Good morning. This is Tash on for Tony. Just a follow-up question about the TTR program. Can you tell us about the duration of, let’s say, safety for the patient must undergo before your – those patients begin? And also any word on the long-term follow, please?

Can I just make sure we understand the question? Are you talking about the safety evaluation before dose escalating? And then the ongoing safety characterization of a patient once dosed? I think that’s what you asked, is that correct?

Just first – and the dose escalation is the first patient in that specific dose cohort. They are going to be followed for a set amount of time could be something like 8 weeks, but I was hoping if you would be able to give us any details about that. That’s the first part.

Yes. So David, do you want to give some general guidance with respect to how the protocol is?
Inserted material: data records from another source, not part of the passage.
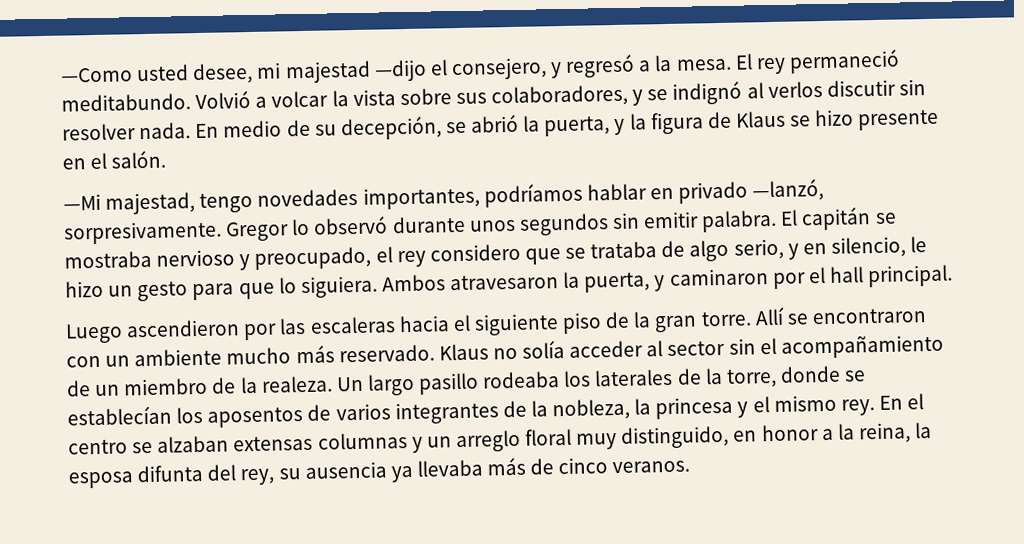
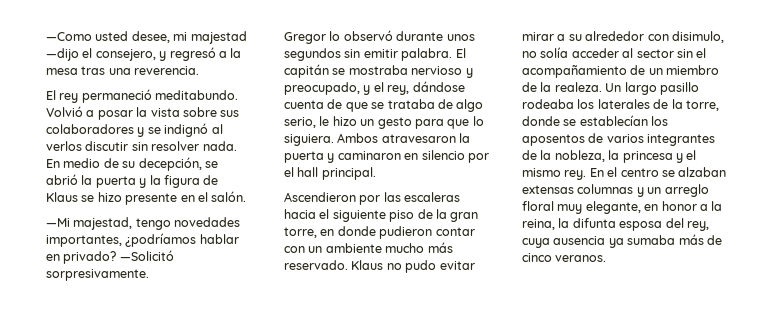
- —Como usted desee, mi majestad —dijo el consejero, y regresó a la mesa. El rey permaneció meditabundo.
+ —Como usted desee, mi majestad —dijo el consejero, y regresó a la mesa tras una reverencia.
+ El rey permaneció meditabundo.
- Volvió a volcar la vista sobre sus colaboradores, y se indignó al verlos discutir sin resolver nada.
+ Volvió a posar la vista sobre sus colaboradores y se indignó al verlos discutir sin resolver nada.
- En medio de su decepción, se abrió la puerta, y la figura de Klaus se hizo presente en el salón.
+ En medio de su decepción, se abrió la puerta y la figura de Klaus se hizo presente en el salón.
- —Mi majestad, tengo novedades importantes, podríamos hablar en privado —lanzó, sorpresivamente. Gregor lo observó durante unos segundos sin emitir palabra.
+ —Mi majestad, tengo novedades importantes, ¿podríamos hablar en privado? —Solicitó sorpresivamente.
+ Gregor lo observó durante unos segundos sin emitir palabra.
- El capitán se mostraba nervioso y preocupado, el rey considero que se trataba de algo serio, y en silencio, le hizo un gesto para que lo siguiera.
+ El capitán se mostraba nervioso y preocupado, y el rey, dándose cuenta de que se trataba de algo serio, le hizo un gesto para que lo siguiera.
- Ambos atravesaron la puerta, y caminaron por el hall principal.
+ Ambos atravesaron la puerta y caminaron en silencio por el hall principal.
- Luego ascendieron por las escaleras hacia el siguiente piso de la gran torre. Allí se encontraron con un ambiente mucho más reservado.
+ Ascendieron por las escaleras hacia el siguiente piso de la gran torre, en donde pudieron contar con un ambiente mucho más reservado.
- Klaus no solía acceder al sector sin el acompañamiento de un miembro de la realeza.
+ Klaus no pudo evitar mirar a su alrededor con disimulo, no solía acceder al sector sin el acompañamiento de un miembro de la realeza.
- En el centro se alzaban extensas columnas y un arreglo floral muy distinguido, en honor a la reina, la esposa difunta del rey, su ausencia ya llevaba más de cinco veranos.
+ En el centro se alzaban extensas columnas y un arreglo floral muy elegante, en honor a la reina, la difunta esposa del rey, cuya ausencia ya sumaba más de cinco veranos.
Yes, John. I said the main safety – again, looking for the lipid nanoparticle; these are events that are, again, well characterized in the past. And they occur in a short period of time. So our follow-up is relatively short, most of it within a few weeks that you could see. So this does allow us to sort of the first – these different intervals for the different dose levels. But basically, it’s a typical the PIC design with a short look between each patient to make sure that that dose is safe.

Thank you for that. And then after the first patient, again in a specific dose cohort, what about the following two patients? Are you able to dose them simultaneously, or do you have to wait for a sequential dosing in a specific cohort?

In the initial calls, we did wait, but in the subsequent cohorts, they can be dosed together.

Thank you for your time.

This concludes our question-and-answer session. I would like to turn the conference back over to John Leonard for any closing remarks.

I’d like to thank all of our listeners today for their questions and for following us. We appreciate it. I wish you all a good day, and we can certainly follow up offline as necessary. Thank you.

The conference has now concluded. Thank you for attending today’s presentation. You may now disconnect.